# Records
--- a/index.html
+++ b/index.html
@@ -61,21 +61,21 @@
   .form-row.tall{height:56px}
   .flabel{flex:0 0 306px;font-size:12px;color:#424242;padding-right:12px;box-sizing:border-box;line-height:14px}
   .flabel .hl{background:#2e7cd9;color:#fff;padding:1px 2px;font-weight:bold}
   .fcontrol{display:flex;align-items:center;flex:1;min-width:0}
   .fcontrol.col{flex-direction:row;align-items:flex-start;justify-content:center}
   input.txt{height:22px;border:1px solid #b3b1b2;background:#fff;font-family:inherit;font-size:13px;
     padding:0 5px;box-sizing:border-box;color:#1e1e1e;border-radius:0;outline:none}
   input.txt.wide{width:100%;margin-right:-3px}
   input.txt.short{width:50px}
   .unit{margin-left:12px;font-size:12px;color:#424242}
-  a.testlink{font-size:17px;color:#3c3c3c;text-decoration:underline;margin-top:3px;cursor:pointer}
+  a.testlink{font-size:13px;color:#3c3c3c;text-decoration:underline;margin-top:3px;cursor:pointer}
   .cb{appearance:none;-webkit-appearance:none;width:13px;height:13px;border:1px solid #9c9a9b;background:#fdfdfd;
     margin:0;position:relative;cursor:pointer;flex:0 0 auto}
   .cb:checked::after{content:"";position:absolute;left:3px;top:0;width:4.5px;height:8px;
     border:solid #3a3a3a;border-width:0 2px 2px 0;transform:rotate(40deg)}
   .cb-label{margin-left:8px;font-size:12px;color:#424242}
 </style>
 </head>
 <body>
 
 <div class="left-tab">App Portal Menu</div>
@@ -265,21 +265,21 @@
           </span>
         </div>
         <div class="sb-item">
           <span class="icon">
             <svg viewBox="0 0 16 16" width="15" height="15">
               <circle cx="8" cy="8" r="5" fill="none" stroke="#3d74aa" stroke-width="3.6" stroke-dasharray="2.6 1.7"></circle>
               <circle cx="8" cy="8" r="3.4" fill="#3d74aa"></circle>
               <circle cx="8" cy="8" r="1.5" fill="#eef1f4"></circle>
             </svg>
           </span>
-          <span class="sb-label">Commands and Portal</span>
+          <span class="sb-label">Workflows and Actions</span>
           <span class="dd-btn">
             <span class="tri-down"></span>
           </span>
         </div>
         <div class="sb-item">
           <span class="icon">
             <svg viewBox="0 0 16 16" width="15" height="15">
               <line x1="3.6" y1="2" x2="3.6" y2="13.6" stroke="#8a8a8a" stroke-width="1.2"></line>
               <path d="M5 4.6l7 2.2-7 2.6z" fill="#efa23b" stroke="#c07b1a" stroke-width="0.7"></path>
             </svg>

# Description of the task
Tally the lines of the material that hold the word "content", and state only that tally.

# Task result
2